Ouabain, a potent inhibitor of the enzyme Na+/K+-ATPase, is known to be a steroid hormone in mammals that is involved in blood pressure and volume regulation. Recently, a group from the University of Hawaii examined whether ouabain also acts as a hormone in fish and reported that ouabain is present in the plasma and various tissues of the euryhaline Mozambique tilapia, Oreochromis mossambicus. When the researchers transferred tilapia between fresh and salty water, they discovered that changes in plasma concentrations of ouabain in tilapia were well correlated with changes in plasma osmolality and cortisol, an important hormone during salinity change. Now, this same research group has followed up with an equally intriguing analysis of the functional role of ouabain in fish osmoregulation.

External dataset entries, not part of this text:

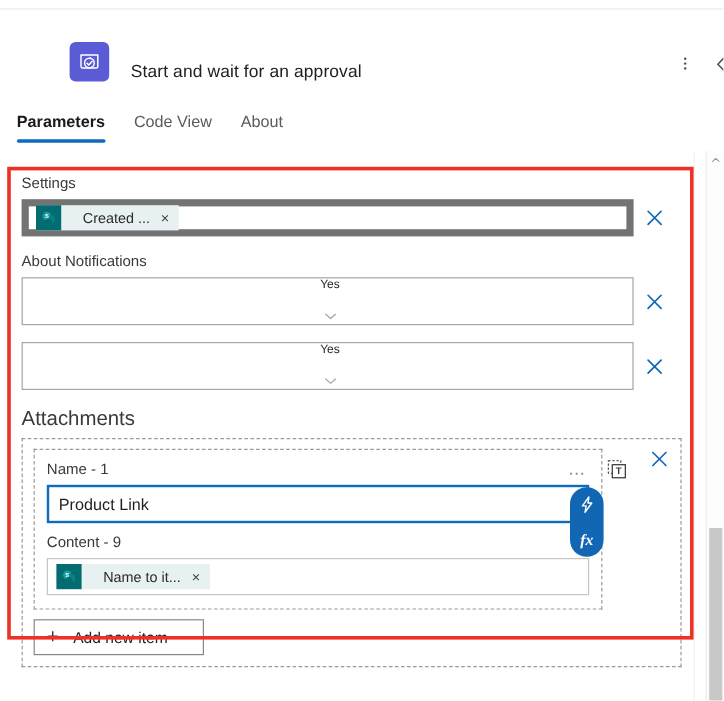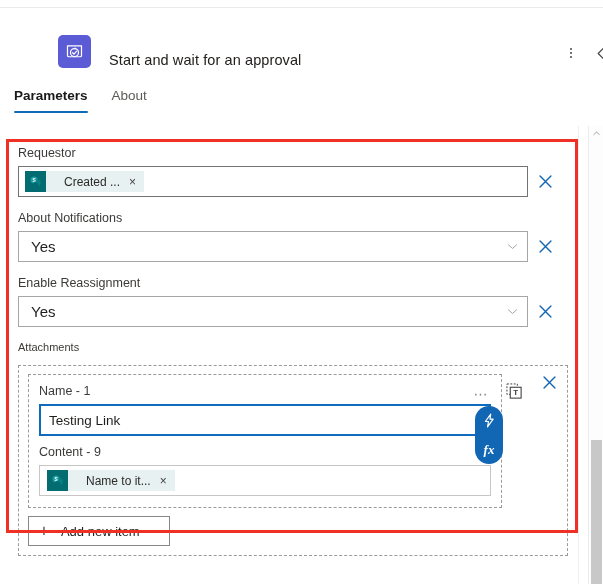--- a/index.html
+++ b/index.html
@@ -62,7 +62,7 @@
   .tabs {
     position: absolute; left: 0; top: 88px;
     width: 603px; height: 36px;
-    display: flex; align-items: flex-start;
+    display: flex; align-items: center;
     padding-left: 14px;
   }
   .tab {

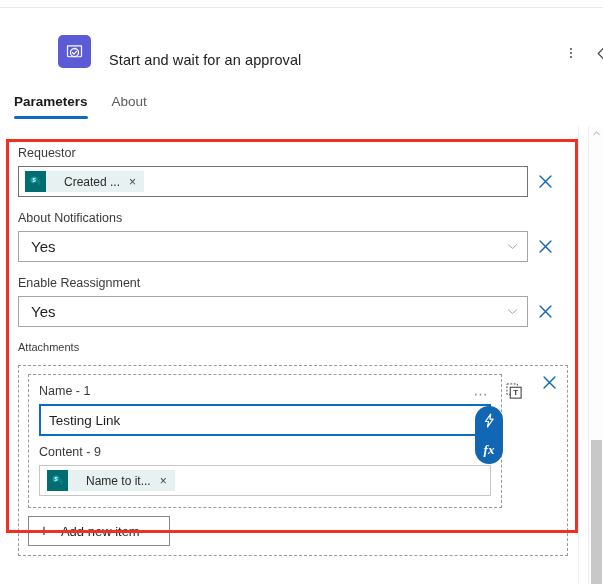--- a/index.html
+++ b/index.html
@@ -320,6 +320,9 @@
   <div class="tabs">
     <div class="tab active">
       <span>Parameters</span>
+    </div>
+    <div class="tab">
+      <span>Code View</span>
     </div>
     <div class="tab">
       <span>About</span>

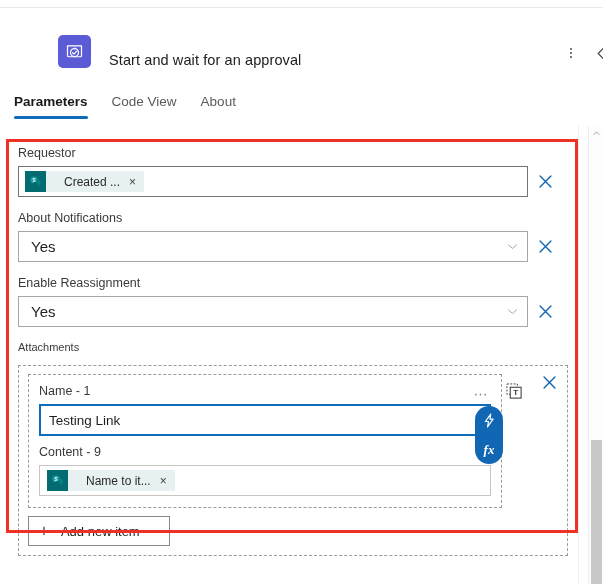--- a/index.html
+++ b/index.html
@@ -332,7 +332,7 @@
   <div class="params">
 
     <div class="field-block">
-      <div class="field-label">Requestor</div>
+      <div class="field-label">Settings</div>
       <div class="field-row">
         <div class="input-box w-main">
           <span class="token">

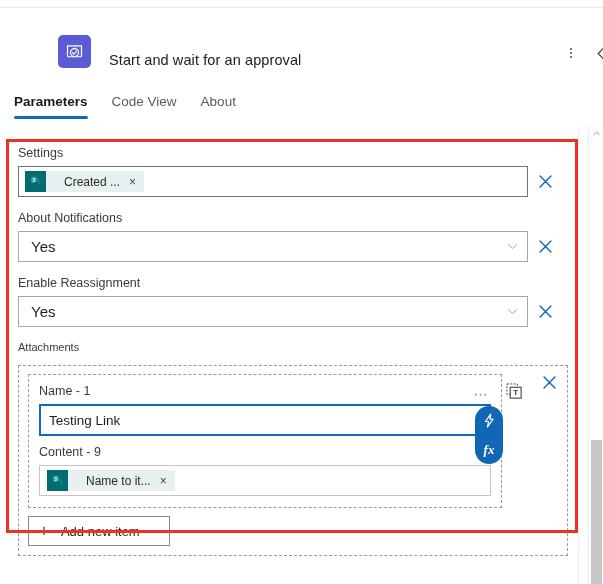--- a/index.html
+++ b/index.html
@@ -112,7 +112,7 @@
   }
   .input-box {
     height: 31px;
-    border: 1px solid #737373;
+    border: 6px solid #737373;
     background: #ffffff;
     display: flex; align-items: center;
     padding-left: 6px;

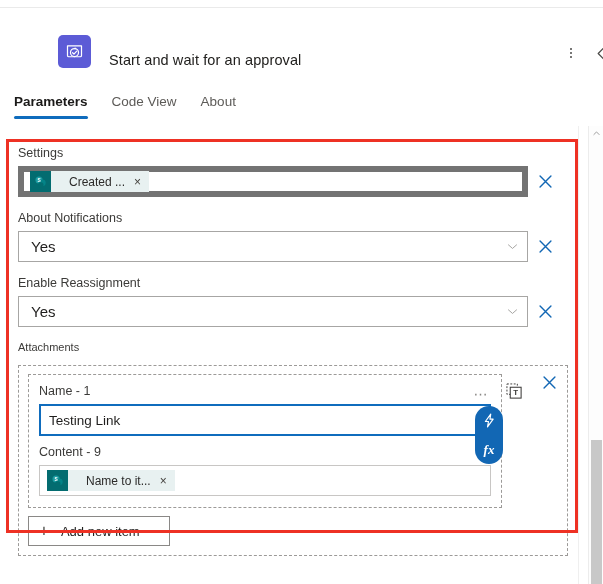--- a/index.html
+++ b/index.html
@@ -153,14 +153,15 @@
 
   
   .dropdown {
-    height: 31px;
+    height: 40px;
     border: 1px solid #a7a6a4;
     background: #ffffff;
     display: flex; align-items: center;
     padding: 0 8px 0 12px;
-    font-size: 15px; color: #1f1e1d;
+    font-size: 10px; color: #1f1e1d;
     width: 510px;
     cursor: pointer;
+    flex-direction: column;
   }
   .dropdown .dd-value { flex: 1; }
 

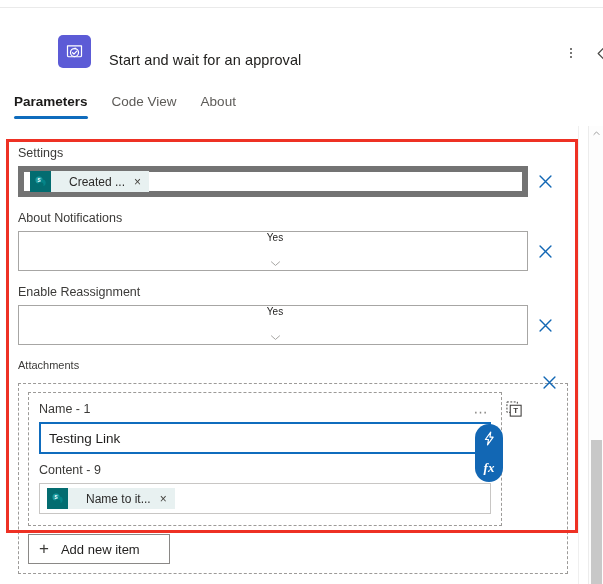--- a/index.html
+++ b/index.html
@@ -375,7 +375,6 @@
     </div>
 
     <div class="field-block">
-      <div class="field-label">Enable Reassignment</div>
       <div class="field-row">
         <div class="dropdown">
           <span class="dd-value">Yes</span>

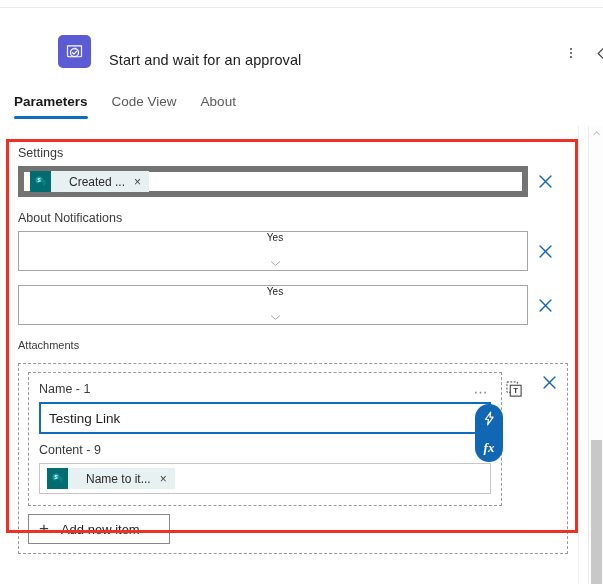--- a/index.html
+++ b/index.html
@@ -169,8 +169,8 @@
 
   
   .attach-label {
-    font-size: 11px; color: #3b3a38;
-    margin-bottom: 12px;
+    font-size: 17px; color: #3b3a38;
+    margin-bottom: 6px;
   }
   .attach-outer {
     border: 1px dashed #9c9a98;

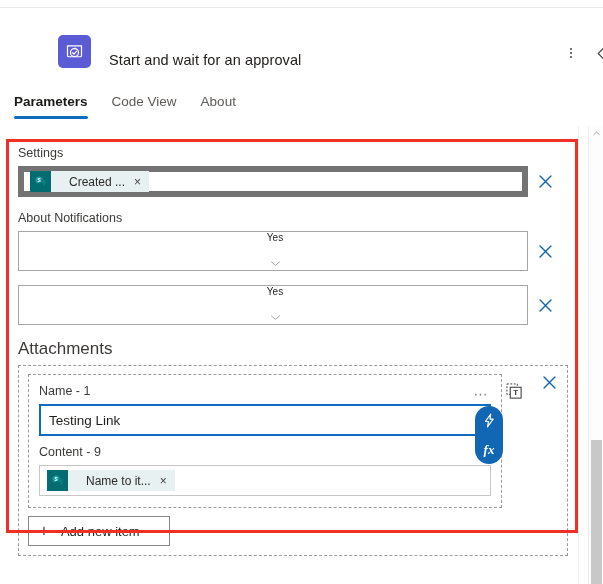--- a/index.html
+++ b/index.html
@@ -411,7 +411,7 @@
           </div>
 
           <div class="text-input-focused">
-            <span>Testing Link</span>
+            <span>Product Link</span>
           </div>
 
           <div class="sub-label">Content - 9</div>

The present study set out to establish whether ouabain interacts with growth hormone and prolactin (known osmoregulatory hormones in fish) in the same manner as cortisol. During seawater acclimation, cortisol stimulates Na+/K+-ATPase activity and the proliferation of chloride cells that are responsible for the active extrusion of Cl-. In addition, cortisol stimulates the release of growth hormone, which is also involved in seawater adaptation, and inhibits the release of prolactin, an important hormone in freshwater osmoregulation, from the pituitary gland. Prolactin release is dependent on calcium entering pituitary gland cells and the synthesis of cAMP, both of which are prevented by cortisol.

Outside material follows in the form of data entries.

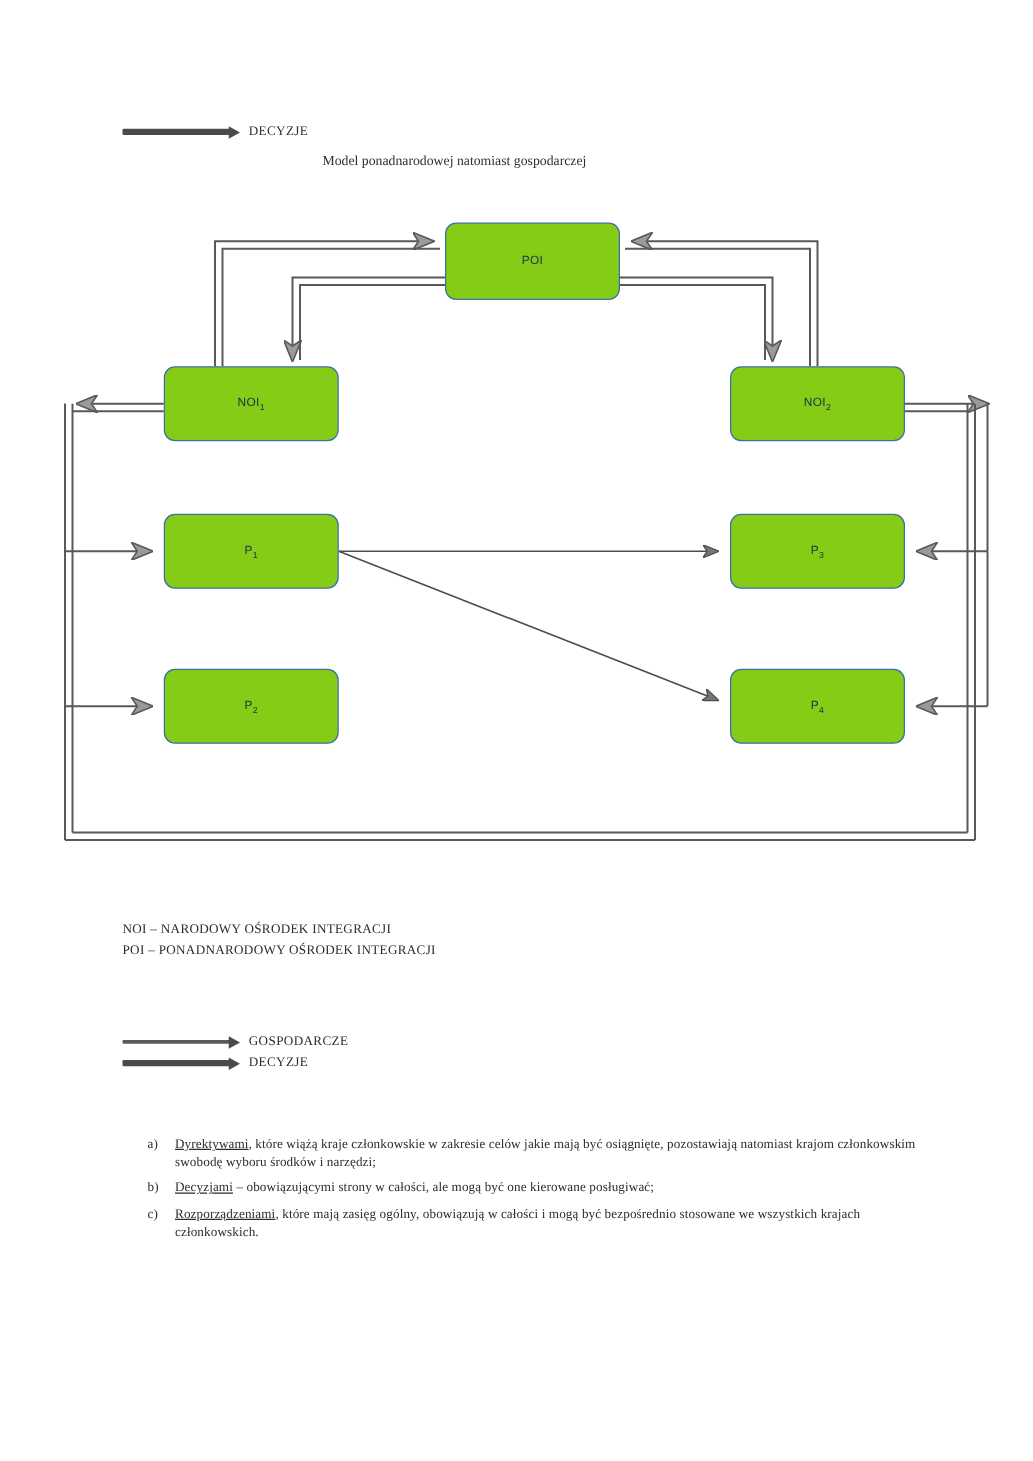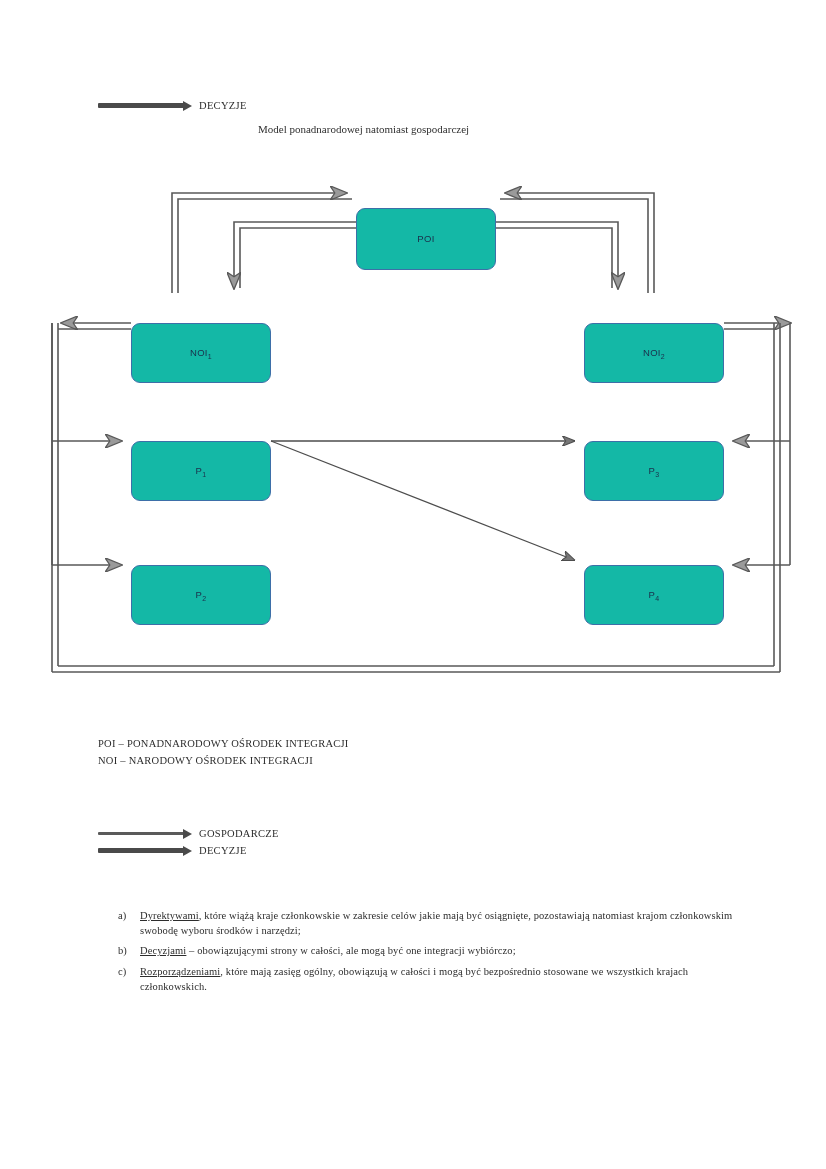--- a/index.html
+++ b/index.html
@@ -83,7 +83,7 @@
     position: absolute;
     width: 140px;
     height: 60px;
-    background: #14b8a6;
+    background: #84cc16;
     border: 1px solid #3d6fa8;
     border-radius: 9px;
     display: flex;
@@ -91,7 +91,6 @@
     justify-content: center;
     box-sizing: border-box;
     z-index: 5;
-    margin-top: 30px;
   }
   .node-label {
     font-family: "Liberation Sans", sans-serif;

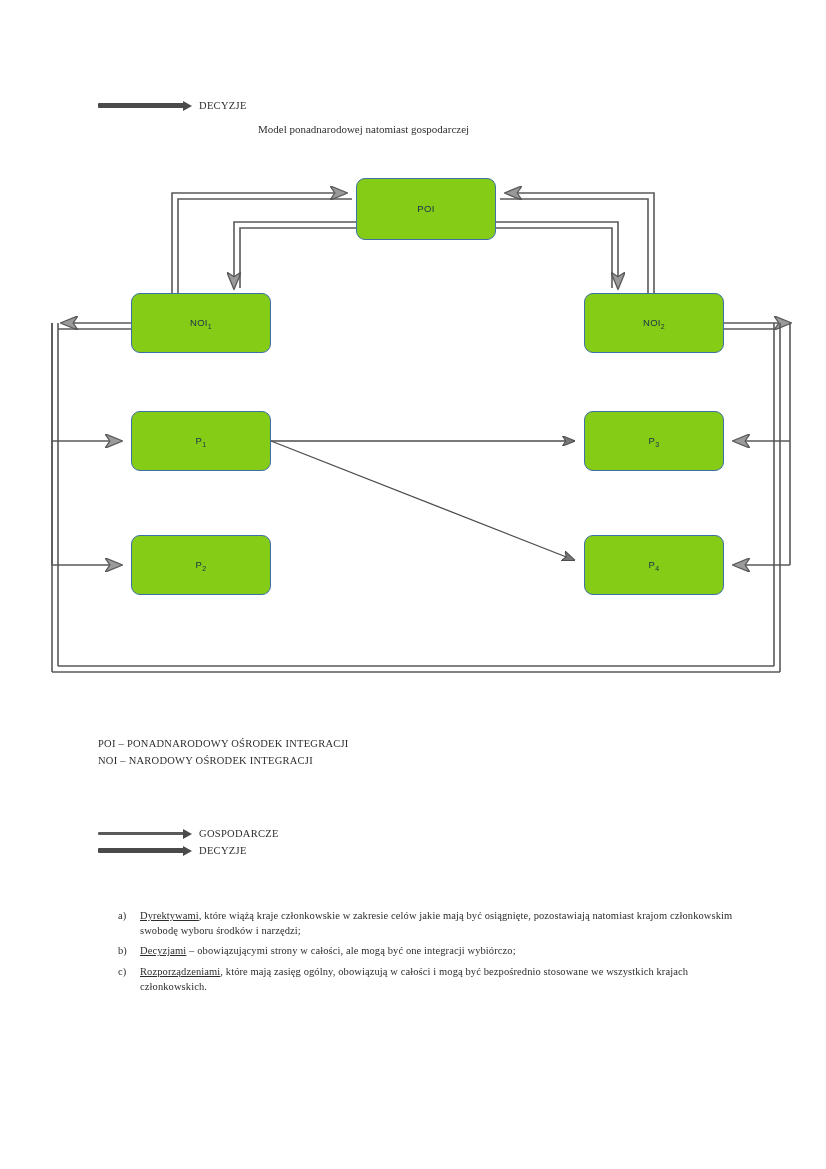--- a/index.html
+++ b/index.html
@@ -274,8 +274,8 @@
   </div>
 
   <div class="abbrev">
+    <div>NOI – NARODOWY OŚRODEK INTEGRACJI</div>
     <div>POI – PONADNARODOWY OŚRODEK INTEGRACJI</div>
-    <div>NOI – NARODOWY OŚRODEK INTEGRACJI</div>
   </div>
 
   <div class="bottom-legend">

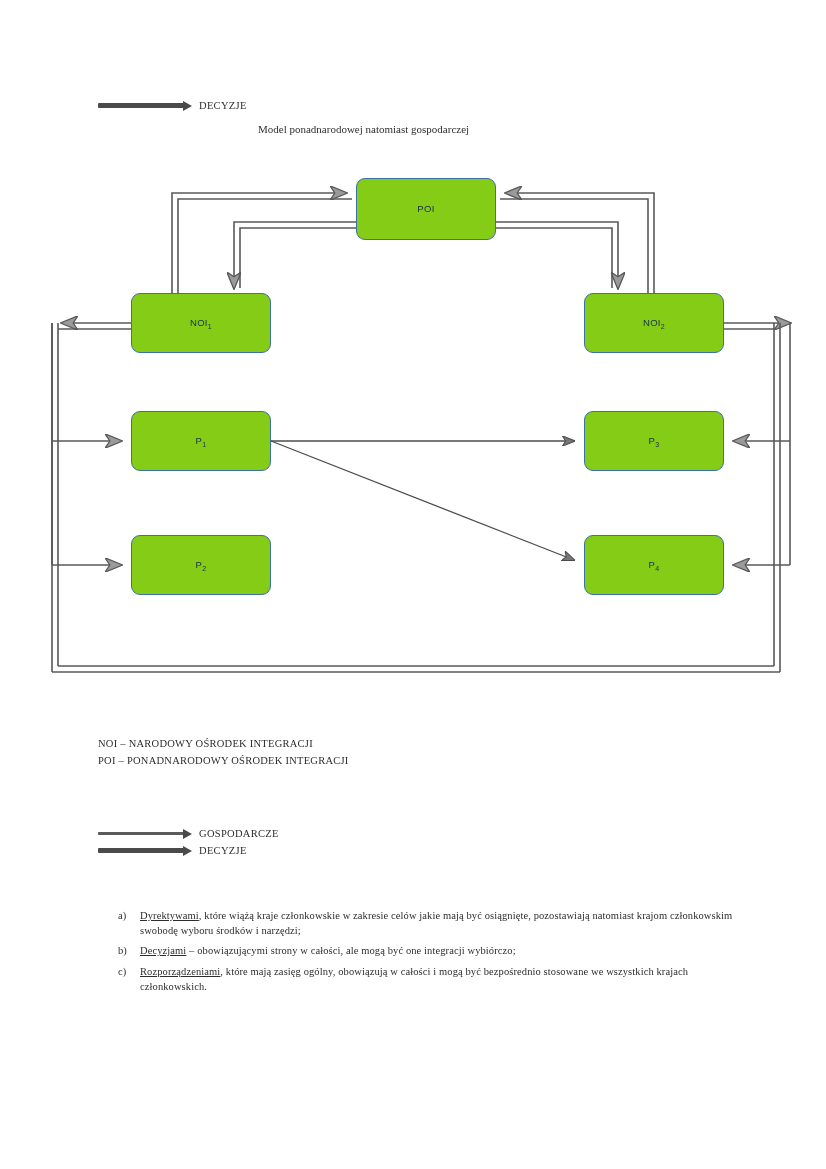--- a/index.html
+++ b/index.html
@@ -297,7 +297,7 @@
         <span class="marker">a)</span><span class="u">Dyrektywami</span><span>, które wiążą kraje członkowskie w zakresie celów jakie mają być osiągnięte, pozostawiają natomiast krajom członkowskim swobodę wyboru środków i narzędzi;</span>
       </li>
       <li>
-        <span class="marker">b)</span><span class="u">Decyzjami</span><span> – obowiązującymi strony w całości, ale mogą być one integracji wybiórczo;</span>
+        <span class="marker">b)</span><span class="u">Decyzjami</span><span> – obowiązującymi strony w całości, ale mogą być one kierowane posługiwać;</span>
       </li>
       <li>
         <span class="marker">c)</span><span class="u">Rozporządzeniami</span><span>, które mają zasięg ogólny, obowiązują w całości i mogą być bezpośrednio stosowane we wszystkich krajach członkowskich.</span>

To assess the role of ouabain in fish osmoregulation, Kajimura, Grau and the group examined the release of osmoregulatory hormones by tilapia pituitary glands. They isolated whole pituitary glands from tilapia and placed them individually in a 96-well plate containing 200 μl of incubation media. With this in vitro preparation, they measured prolactin and growth hormone release from tilapia pituitary glands in response to different doses of ouabain. To see if ouabain, like cortisol, inhibits prolactin release by preventing calcium uptake and cAMP synthesis, they measured prolactin release in response to calcium (using the calcium ionophore A23187) and to cAMP (using the analogue dbcAMP and the phosphodiesterase inhibitor IBMX) in the presence or absence of ouabain. The group found that at physiological concentrations,ouabain exerted a dose-dependent inhibitory effect on prolactin, whereas supra-physiological doses of ouabain stimulated prolactin release. By contrast, ouabain stimulated growth hormone release at lower concentrations but had an inhibitory effect at higher levels. Both A23187 and dbcAMP + IBMX had stimulatory effects on prolactin release, and these effects were inhibited by ouabain when it was also placed in the incubation media. This suggests that, like cortisol, ouabain regulates the mechanism of prolactin release. Furthermore, using microspectrofluorometry and a calcium-sensitive dye, the team was able to quantify `real-time' changes in calcium levels within pituitary cells. Their data indicated that at physiological concentrations,ouabain rapidly reduces intracellular calcium concentrations, just as cortisol does.
The group has shown convincingly that, similar to the actions of cortisol during salinity change, ouabain plays an important role in fish osmoregulation by inhibiting the release of prolactin via the Ca2+ and cAMP signal transduction pathways. The team believes that ouabain in the hypothalamus of the brain may be involved in the regulation of pituitary prolactin release and hope to prove this hypothesis in the future by using a ouabain-specific antibody and immunocytochemistry. Until then, we will wait for more news about this exciting new fish hormone!